Acute telomere deprotection prevents ongoing BFB cycles and rampant instability in p16 INK4a -deficient epithelial cells

// Aina Bernal 1 , Marc Molto-Abad 1, 2 , Daniel Dominguez 1 and Laura Tusell 1 1 Unitat de Biologia Cel·lular, Facultat de Biociencies, Universitat Autonoma de Barcelona, 08193 Cerdanyola del Valles, Spain 2 Current address: Unitat de Malalties Minoritaries, Hospital Universitari de la Vall d’Hebron, 08035 Barcelona, Spain Correspondence to: Laura Tusell, email: laura.tusell@uab.cat Keywords: MCF-10A; breast epithelial cells; chromosome instability; telomere-dysfunction; TRF2 ΔBΔM Received: June 28, 2017     Accepted: May 13, 2018     Published: June 05, 2018 ABSTRACT Telomere dysfunction drives chromosome instability through endless breakage-fusion-bridge (BFB) cycles that promote the formation of highly rearranged genomes. However, reactivation of telomerase or ALT-pathway is required for genome stabilisation and full malignant transformation. To allow the unrestricted proliferation of cells at risk of transformation, we have established a conditional system of telomere deprotection in p16 INK4a -deficient MCF-10A cells with modified checkpoints. After sustained expression of a dominant negative form of the shelterin protein TRF2 (TRF2 ΔBΔM ), cells with telomere fusion did progress to anaphase but no signs of ongoing BFB cycles were observed, thus anticipating proliferation defects. Indeed, 96 h TRF2 ΔBΔM expression resulted in noticeable growth proliferation defects in the absence of cell cycle disturbances.
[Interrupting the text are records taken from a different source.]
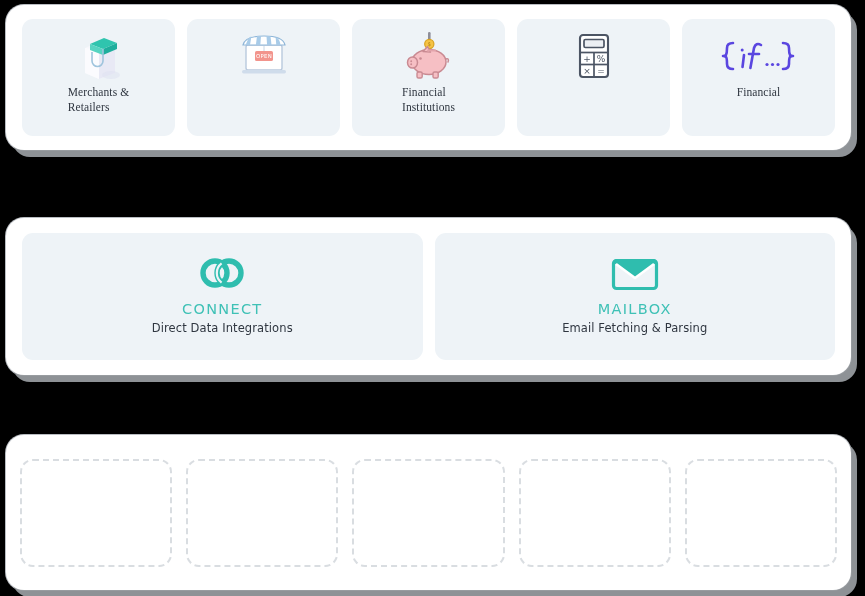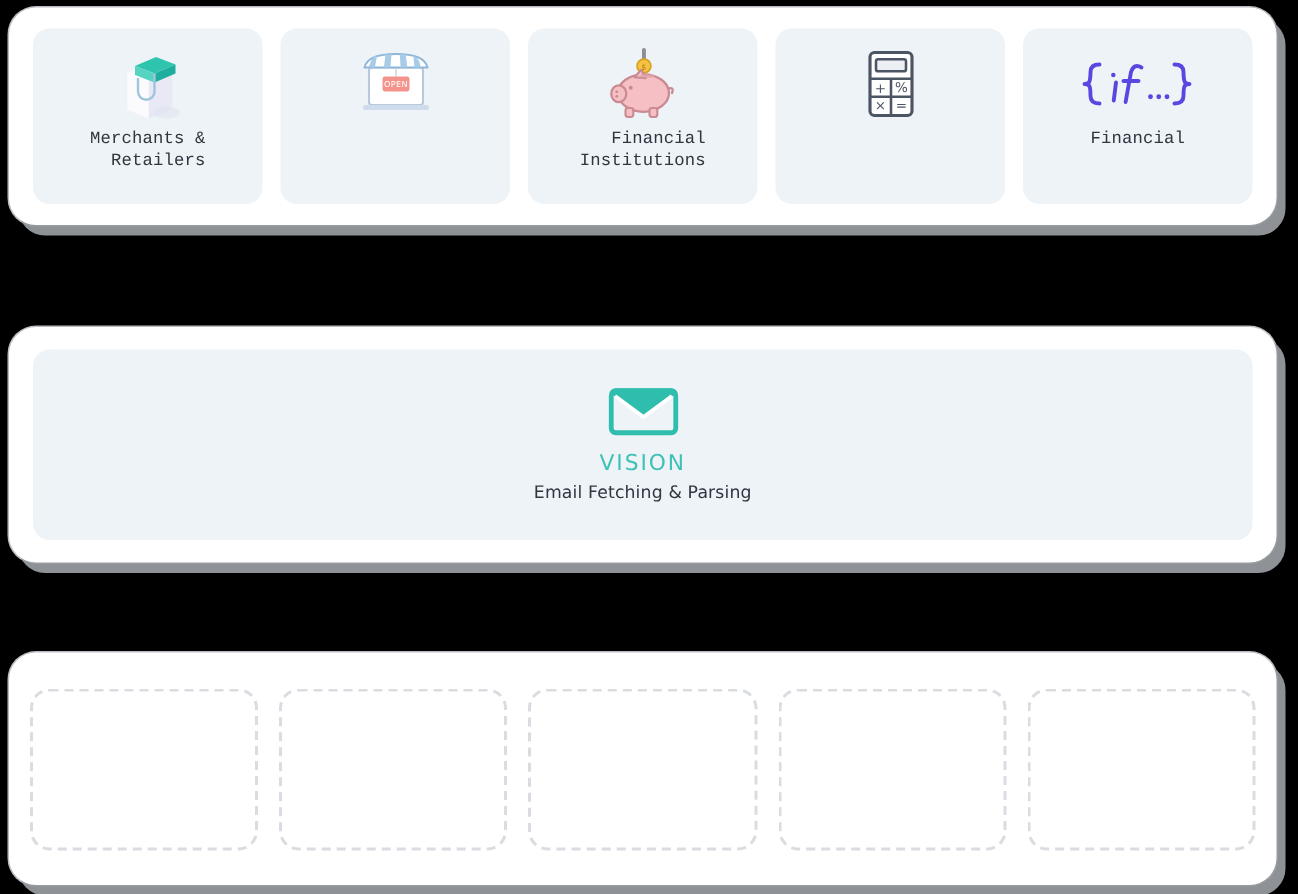"Merchants &" .aud-label { font-family: Liberation Mono, monospace -> Liberation Serif, serif; text-align: right -> left }
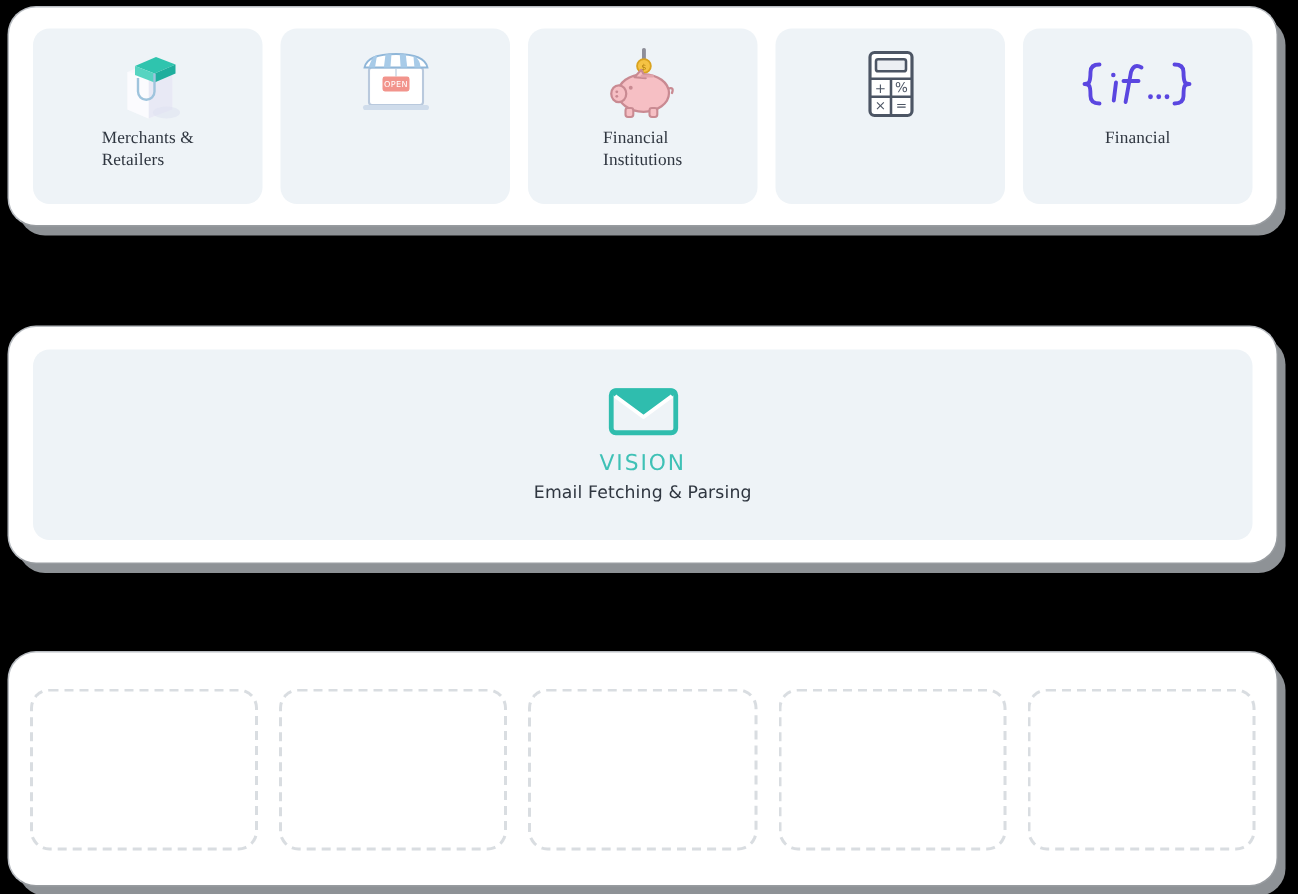"CONNECT" div.prod-card { html: none -> <div> <div> <svg> <circle></circle> <circle></circle> <path></path> </svg> </div> <div>CONNECT</div> <div>Direct Data Integrations</div> </div> }
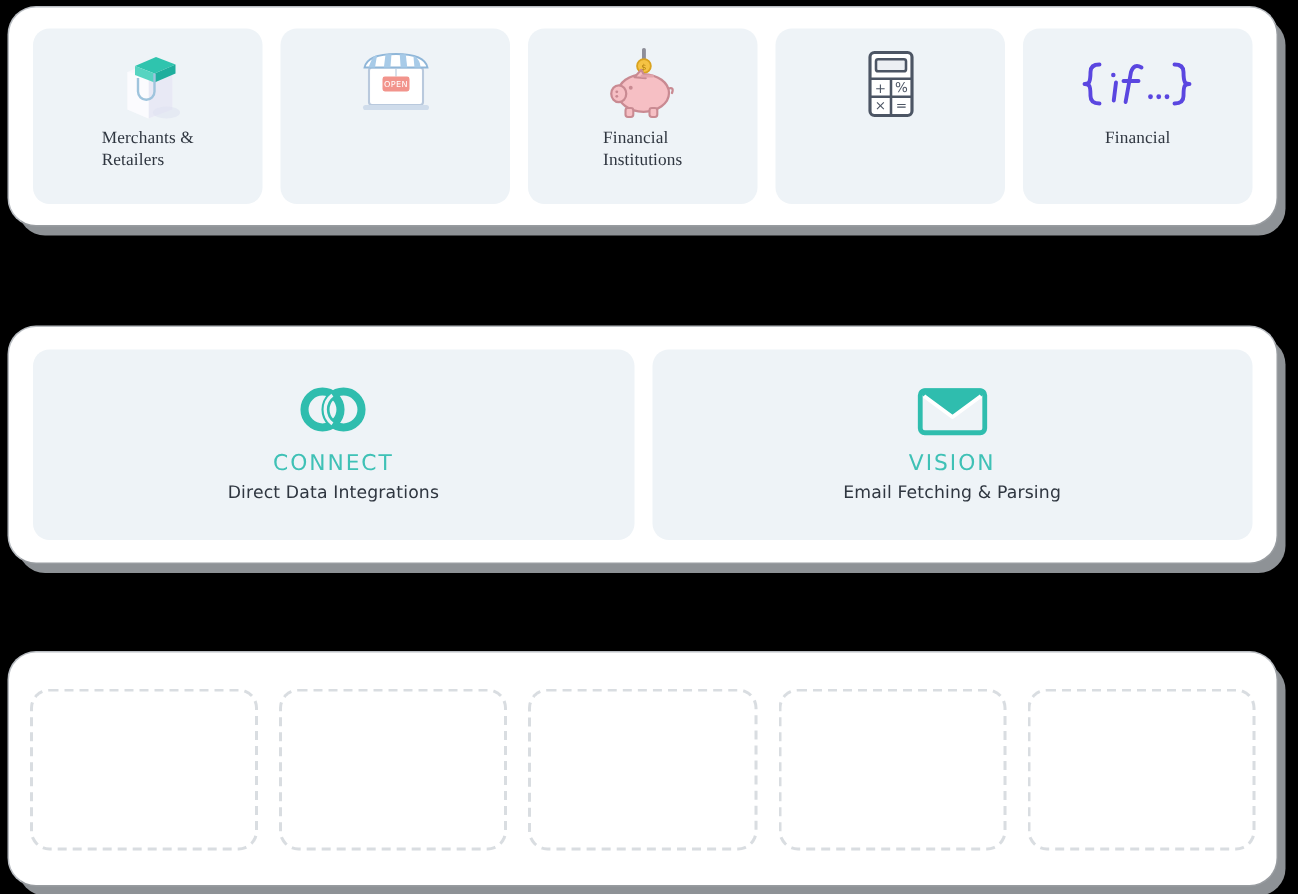"VISION" div.prod-title { text: VISION -> MAILBOX }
Further transient periods of 96 h telomere uncapping did not result in cell cycle disturbances either. And reduction of the telomere damage to short acute deprotection periods did not in any case engender cells with a reorganised karyotype. Strikingly, the growth arrest imposed in cells showing dysfunctional telomeres was not accompanied by an activation of the DNA damage response at cellular level, or by the presence of visible markers of senescence or apoptosis. We propose that the deprotection of many telomeres simultaneously, even for a short time, results in a local activation of the cellular stress response which consequently triggers gradual cell withdrawal from cell cycle, restraining the onset of genomic instability.